▶ [WORK REQUIRED]: Copy out each line of the listing below that contains the word "spacing".

▶ [SUPPLIED DATA]:
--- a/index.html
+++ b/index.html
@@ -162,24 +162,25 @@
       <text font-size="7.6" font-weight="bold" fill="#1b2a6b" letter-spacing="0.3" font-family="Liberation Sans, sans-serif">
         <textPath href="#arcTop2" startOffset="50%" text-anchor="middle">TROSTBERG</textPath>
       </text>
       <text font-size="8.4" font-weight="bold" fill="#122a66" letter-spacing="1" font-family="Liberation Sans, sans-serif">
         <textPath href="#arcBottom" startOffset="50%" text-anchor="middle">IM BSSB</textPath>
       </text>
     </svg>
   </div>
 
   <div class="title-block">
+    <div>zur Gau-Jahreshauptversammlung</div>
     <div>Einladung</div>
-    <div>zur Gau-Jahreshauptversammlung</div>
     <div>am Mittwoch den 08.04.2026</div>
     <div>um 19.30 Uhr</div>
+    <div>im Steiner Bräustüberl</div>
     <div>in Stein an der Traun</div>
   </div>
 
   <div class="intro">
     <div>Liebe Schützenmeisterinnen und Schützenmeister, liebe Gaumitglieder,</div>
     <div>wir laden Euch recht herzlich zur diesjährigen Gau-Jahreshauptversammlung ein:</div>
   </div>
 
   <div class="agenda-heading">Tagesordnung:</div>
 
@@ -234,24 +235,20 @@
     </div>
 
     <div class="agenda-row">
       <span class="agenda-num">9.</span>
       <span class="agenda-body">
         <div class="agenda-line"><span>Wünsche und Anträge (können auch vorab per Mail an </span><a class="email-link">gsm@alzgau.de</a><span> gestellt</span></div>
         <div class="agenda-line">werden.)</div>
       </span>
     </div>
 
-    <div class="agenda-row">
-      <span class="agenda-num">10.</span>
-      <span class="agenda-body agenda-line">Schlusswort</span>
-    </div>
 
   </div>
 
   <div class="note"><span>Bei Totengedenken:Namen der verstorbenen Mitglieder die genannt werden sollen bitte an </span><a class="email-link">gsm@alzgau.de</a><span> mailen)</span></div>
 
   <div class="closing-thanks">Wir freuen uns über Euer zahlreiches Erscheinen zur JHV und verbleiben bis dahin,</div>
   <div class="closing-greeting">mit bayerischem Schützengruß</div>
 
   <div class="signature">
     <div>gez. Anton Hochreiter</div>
--
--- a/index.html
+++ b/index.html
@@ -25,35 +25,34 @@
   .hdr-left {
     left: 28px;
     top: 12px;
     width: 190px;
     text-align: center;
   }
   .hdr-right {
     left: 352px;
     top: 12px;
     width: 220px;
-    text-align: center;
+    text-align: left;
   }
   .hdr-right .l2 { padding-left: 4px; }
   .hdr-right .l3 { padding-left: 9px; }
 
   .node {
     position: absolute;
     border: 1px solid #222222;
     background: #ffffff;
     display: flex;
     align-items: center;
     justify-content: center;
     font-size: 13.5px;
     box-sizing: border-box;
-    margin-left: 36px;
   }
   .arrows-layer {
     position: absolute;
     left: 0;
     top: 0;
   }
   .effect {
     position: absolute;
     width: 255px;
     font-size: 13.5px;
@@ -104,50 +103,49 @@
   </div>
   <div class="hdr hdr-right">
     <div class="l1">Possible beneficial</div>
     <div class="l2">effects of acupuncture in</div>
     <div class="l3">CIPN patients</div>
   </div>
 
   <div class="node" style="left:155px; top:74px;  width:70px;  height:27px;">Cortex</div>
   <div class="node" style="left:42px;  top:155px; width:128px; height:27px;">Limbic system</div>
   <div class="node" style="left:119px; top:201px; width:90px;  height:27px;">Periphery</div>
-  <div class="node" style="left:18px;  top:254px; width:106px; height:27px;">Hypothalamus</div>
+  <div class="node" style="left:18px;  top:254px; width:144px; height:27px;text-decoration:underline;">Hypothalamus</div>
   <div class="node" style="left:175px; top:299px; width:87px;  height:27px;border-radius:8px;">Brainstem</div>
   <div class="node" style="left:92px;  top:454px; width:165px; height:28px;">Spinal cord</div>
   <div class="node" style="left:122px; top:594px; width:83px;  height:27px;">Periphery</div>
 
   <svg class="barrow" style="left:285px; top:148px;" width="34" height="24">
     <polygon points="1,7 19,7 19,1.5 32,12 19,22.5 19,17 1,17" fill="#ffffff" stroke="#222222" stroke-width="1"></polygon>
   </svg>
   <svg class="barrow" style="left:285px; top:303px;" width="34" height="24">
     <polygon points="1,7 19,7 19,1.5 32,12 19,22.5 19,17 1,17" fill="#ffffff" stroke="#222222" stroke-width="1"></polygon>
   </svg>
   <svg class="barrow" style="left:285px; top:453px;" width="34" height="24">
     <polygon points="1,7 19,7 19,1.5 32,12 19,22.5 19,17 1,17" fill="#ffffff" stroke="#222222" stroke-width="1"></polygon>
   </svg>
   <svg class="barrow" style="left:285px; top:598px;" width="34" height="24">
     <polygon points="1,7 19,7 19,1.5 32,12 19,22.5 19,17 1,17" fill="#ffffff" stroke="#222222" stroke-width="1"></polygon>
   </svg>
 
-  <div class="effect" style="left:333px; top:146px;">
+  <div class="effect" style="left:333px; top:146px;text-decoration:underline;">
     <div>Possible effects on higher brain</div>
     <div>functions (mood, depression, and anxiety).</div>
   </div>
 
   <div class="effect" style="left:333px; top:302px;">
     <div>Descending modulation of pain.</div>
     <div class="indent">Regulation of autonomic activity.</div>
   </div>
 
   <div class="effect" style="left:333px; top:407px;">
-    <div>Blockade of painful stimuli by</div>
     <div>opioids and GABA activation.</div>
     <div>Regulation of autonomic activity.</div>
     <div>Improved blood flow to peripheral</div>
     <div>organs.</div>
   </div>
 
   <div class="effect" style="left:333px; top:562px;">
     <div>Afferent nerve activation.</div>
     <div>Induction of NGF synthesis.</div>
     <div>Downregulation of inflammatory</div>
--
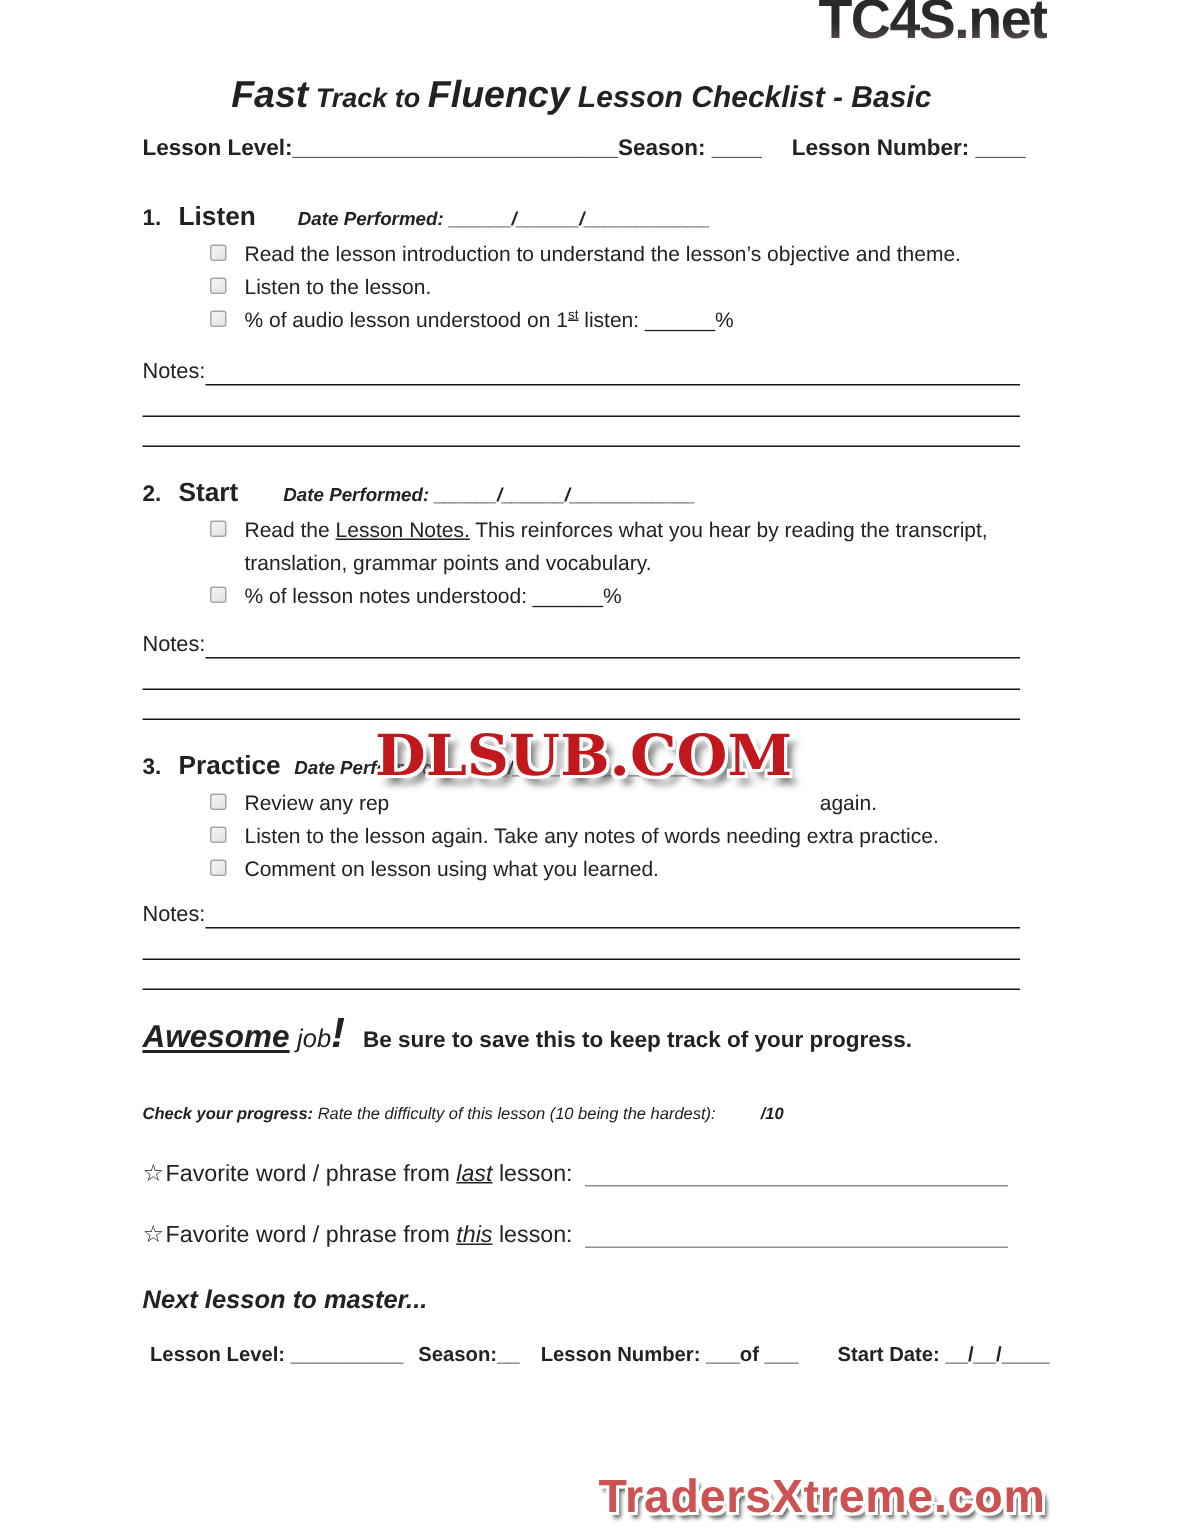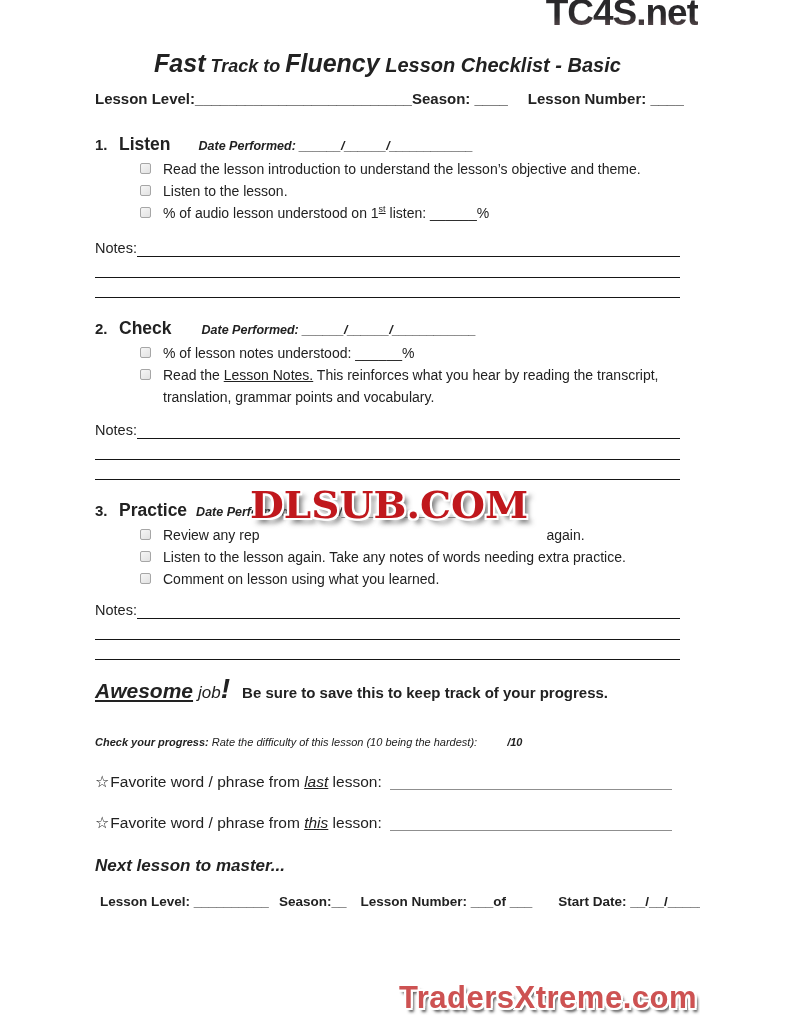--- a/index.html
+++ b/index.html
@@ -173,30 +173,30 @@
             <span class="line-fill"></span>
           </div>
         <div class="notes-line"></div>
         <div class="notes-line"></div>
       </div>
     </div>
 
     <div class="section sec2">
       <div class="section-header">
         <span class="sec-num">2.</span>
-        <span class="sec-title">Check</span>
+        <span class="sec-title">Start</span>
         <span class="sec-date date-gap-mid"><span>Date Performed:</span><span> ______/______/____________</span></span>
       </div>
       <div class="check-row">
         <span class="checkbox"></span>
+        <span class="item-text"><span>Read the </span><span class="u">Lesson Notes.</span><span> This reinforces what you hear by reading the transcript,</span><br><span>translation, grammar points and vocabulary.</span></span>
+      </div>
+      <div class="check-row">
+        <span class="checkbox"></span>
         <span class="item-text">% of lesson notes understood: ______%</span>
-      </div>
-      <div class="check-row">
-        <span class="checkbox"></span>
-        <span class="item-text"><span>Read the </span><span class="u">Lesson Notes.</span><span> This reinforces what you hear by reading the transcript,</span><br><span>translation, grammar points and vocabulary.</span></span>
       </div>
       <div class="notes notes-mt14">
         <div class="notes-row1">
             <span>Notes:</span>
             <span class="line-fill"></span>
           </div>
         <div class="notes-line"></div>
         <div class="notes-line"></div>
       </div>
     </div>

▶ [ANSWER SPACE]:
       <text font-size="7.6" font-weight="bold" fill="#1b2a6b" letter-spacing="0.3" font-family="Liberation Sans, sans-serif">
       <text font-size="8.4" font-weight="bold" fill="#122a66" letter-spacing="1" font-family="Liberation Sans, sans-serif">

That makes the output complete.